Please output the lines shown below exactly as they appear.

INPUT DATA -
···
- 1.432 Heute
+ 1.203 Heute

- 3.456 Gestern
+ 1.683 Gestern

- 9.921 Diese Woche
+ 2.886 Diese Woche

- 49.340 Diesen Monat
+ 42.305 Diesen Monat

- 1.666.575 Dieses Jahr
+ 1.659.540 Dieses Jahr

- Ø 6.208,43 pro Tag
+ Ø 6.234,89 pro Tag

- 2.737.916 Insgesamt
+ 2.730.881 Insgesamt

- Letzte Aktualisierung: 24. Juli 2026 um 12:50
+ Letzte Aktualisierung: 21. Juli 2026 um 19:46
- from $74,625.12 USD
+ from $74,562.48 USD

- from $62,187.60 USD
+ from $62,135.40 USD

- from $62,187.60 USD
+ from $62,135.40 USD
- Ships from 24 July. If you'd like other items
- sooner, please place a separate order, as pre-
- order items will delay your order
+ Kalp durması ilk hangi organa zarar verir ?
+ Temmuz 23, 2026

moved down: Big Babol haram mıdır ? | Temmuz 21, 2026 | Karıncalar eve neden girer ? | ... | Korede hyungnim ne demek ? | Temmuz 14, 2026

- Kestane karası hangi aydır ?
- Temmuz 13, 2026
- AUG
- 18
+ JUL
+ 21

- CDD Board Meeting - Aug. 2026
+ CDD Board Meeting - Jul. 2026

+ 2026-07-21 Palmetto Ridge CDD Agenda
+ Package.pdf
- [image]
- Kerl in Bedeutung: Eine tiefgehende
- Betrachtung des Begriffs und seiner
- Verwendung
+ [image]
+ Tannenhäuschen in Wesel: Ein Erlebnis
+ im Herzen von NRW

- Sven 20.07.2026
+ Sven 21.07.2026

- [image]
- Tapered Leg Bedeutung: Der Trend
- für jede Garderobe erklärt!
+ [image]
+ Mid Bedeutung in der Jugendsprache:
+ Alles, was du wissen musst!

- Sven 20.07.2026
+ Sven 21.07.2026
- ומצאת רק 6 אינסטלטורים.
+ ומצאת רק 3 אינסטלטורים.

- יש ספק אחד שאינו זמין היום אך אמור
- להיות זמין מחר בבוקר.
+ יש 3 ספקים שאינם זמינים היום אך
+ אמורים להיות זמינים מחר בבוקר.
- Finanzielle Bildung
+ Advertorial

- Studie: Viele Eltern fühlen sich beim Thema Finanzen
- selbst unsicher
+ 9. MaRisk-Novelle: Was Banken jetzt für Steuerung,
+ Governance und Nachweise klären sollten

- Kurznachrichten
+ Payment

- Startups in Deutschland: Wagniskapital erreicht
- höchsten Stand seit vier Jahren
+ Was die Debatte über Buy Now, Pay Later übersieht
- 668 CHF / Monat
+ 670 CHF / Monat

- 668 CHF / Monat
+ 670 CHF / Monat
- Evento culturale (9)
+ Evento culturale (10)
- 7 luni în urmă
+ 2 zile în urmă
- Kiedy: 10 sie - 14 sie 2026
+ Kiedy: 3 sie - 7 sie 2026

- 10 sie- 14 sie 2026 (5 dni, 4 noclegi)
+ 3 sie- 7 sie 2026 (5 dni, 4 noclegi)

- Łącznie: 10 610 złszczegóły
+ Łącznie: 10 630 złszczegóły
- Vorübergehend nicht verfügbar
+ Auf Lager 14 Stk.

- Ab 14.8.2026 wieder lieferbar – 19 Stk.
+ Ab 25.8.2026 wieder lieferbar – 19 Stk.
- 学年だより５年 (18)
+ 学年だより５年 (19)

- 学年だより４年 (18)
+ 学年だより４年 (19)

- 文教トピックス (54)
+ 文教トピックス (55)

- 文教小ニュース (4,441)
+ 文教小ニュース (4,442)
···
ANSWER BOX -
- 1.432 Heute
+ 1.203 Heute

- 3.456 Gestern
+ 1.683 Gestern

- 9.921 Diese Woche
+ 2.886 Diese Woche

- 49.340 Diesen Monat
+ 42.305 Diesen Monat

- 1.666.575 Dieses Jahr
+ 1.659.540 Dieses Jahr

- Ø 6.208,43 pro Tag
+ Ø 6.234,89 pro Tag

- 2.737.916 Insgesamt
+ 2.730.881 Insgesamt

- Letzte Aktualisierung: 24. Juli 2026 um 12:50
+ Letzte Aktualisierung: 21. Juli 2026 um 19:46
- from $74,625.12 USD
+ from $74,562.48 USD

- from $62,187.60 USD
+ from $62,135.40 USD

- from $62,187.60 USD
+ from $62,135.40 USD
- Ships from 24 July. If you'd like other items
- sooner, please place a separate order, as pre-
- order items will delay your order
+ Kalp durması ilk hangi organa zarar verir ?
+ Temmuz 23, 2026

moved down: Big Babol haram mıdır ? | Temmuz 21, 2026 | Karıncalar eve neden girer ? | ... | Korede hyungnim ne demek ? | Temmuz 14, 2026

- Kestane karası hangi aydır ?
- Temmuz 13, 2026
- AUG
- 18
+ JUL
+ 21

- CDD Board Meeting - Aug. 2026
+ CDD Board Meeting - Jul. 2026

+ 2026-07-21 Palmetto Ridge CDD Agenda
+ Package.pdf
- [image]
- Kerl in Bedeutung: Eine tiefgehende
- Betrachtung des Begriffs und seiner
- Verwendung
+ [image]
+ Tannenhäuschen in Wesel: Ein Erlebnis
+ im Herzen von NRW

- Sven 20.07.2026
+ Sven 21.07.2026

- [image]
- Tapered Leg Bedeutung: Der Trend
- für jede Garderobe erklärt!
+ [image]
+ Mid Bedeutung in der Jugendsprache:
+ Alles, was du wissen musst!

- Sven 20.07.2026
+ Sven 21.07.2026
- ומצאת רק 6 אינסטלטורים.
+ ומצאת רק 3 אינסטלטורים.

- יש ספק אחד שאינו זמין היום אך אמור
- להיות זמין מחר בבוקר.
+ יש 3 ספקים שאינם זמינים היום אך
+ אמורים להיות זמינים מחר בבוקר.
- Finanzielle Bildung
+ Advertorial

- Studie: Viele Eltern fühlen sich beim Thema Finanzen
- selbst unsicher
+ 9. MaRisk-Novelle: Was Banken jetzt für Steuerung,
+ Governance und Nachweise klären sollten

- Kurznachrichten
+ Payment

- Startups in Deutschland: Wagniskapital erreicht
- höchsten Stand seit vier Jahren
+ Was die Debatte über Buy Now, Pay Later übersieht
- 668 CHF / Monat
+ 670 CHF / Monat

- 668 CHF / Monat
+ 670 CHF / Monat
- Evento culturale (9)
+ Evento culturale (10)
- 7 luni în urmă
+ 2 zile în urmă
- Kiedy: 10 sie - 14 sie 2026
+ Kiedy: 3 sie - 7 sie 2026

- 10 sie- 14 sie 2026 (5 dni, 4 noclegi)
+ 3 sie- 7 sie 2026 (5 dni, 4 noclegi)

- Łącznie: 10 610 złszczegóły
+ Łącznie: 10 630 złszczegóły
- Vorübergehend nicht verfügbar
+ Auf Lager 14 Stk.

- Ab 14.8.2026 wieder lieferbar – 19 Stk.
+ Ab 25.8.2026 wieder lieferbar – 19 Stk.
- 学年だより５年 (18)
+ 学年だより５年 (19)

- 学年だより４年 (18)
+ 学年だより４年 (19)

- 文教トピックス (54)
+ 文教トピックス (55)

- 文教小ニュース (4,441)
+ 文教小ニュース (4,442)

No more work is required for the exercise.